▶ WHAT TO WORK ON
Take every line of the material and reproduce it exactly.

▶ RAW DATA
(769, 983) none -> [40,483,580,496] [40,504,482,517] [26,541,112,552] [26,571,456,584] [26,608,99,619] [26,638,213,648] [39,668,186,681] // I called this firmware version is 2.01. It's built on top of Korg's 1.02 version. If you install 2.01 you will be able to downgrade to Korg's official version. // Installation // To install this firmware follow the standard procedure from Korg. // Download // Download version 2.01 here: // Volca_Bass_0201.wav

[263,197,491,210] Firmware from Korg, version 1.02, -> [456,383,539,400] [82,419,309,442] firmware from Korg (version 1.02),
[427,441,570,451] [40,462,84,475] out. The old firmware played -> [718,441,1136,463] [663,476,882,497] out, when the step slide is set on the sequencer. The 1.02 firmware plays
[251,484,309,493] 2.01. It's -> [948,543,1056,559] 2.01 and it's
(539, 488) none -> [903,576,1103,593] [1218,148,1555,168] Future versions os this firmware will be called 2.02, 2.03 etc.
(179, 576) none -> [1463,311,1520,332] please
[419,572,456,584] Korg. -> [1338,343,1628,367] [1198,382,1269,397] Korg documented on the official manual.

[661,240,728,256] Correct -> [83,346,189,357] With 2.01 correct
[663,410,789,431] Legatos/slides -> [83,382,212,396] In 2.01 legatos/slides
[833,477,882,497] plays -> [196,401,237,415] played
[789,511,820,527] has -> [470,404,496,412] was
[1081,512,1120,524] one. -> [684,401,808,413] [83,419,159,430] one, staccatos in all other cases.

▶ ANSWER FOR THE TASK
(769, 983) none -> [40,483,580,496] [40,504,482,517] [26,541,112,552] [26,571,456,584] [26,608,99,619] [26,638,213,648] [39,668,186,681] // I called this firmware version is 2.01. It's built on top of Korg's 1.02 version. If you install 2.01 you will be able to downgrade to Korg's official version. // Installation // To install this firmware follow the standard procedure from Korg. // Download // Download version 2.01 here: // Volca_Bass_0201.wav

[263,197,491,210] Firmware from Korg, version 1.02, -> [456,383,539,400] [82,419,309,442] firmware from Korg (version 1.02),
[427,441,570,451] [40,462,84,475] out. The old firmware played -> [718,441,1136,463] [663,476,882,497] out, when the step slide is set on the sequencer. The 1.02 firmware plays
[251,484,309,493] 2.01. It's -> [948,543,1056,559] 2.01 and it's
(539, 488) none -> [903,576,1103,593] [1218,148,1555,168] Future versions os this firmware will be called 2.02, 2.03 etc.
(179, 576) none -> [1463,311,1520,332] please
[419,572,456,584] Korg. -> [1338,343,1628,367] [1198,382,1269,397] Korg documented on the official manual.

[661,240,728,256] Correct -> [83,346,189,357] With 2.01 correct
[663,410,789,431] Legatos/slides -> [83,382,212,396] In 2.01 legatos/slides
[833,477,882,497] plays -> [196,401,237,415] played
[789,511,820,527] has -> [470,404,496,412] was
[1081,512,1120,524] one. -> [684,401,808,413] [83,419,159,430] one, staccatos in all other cases.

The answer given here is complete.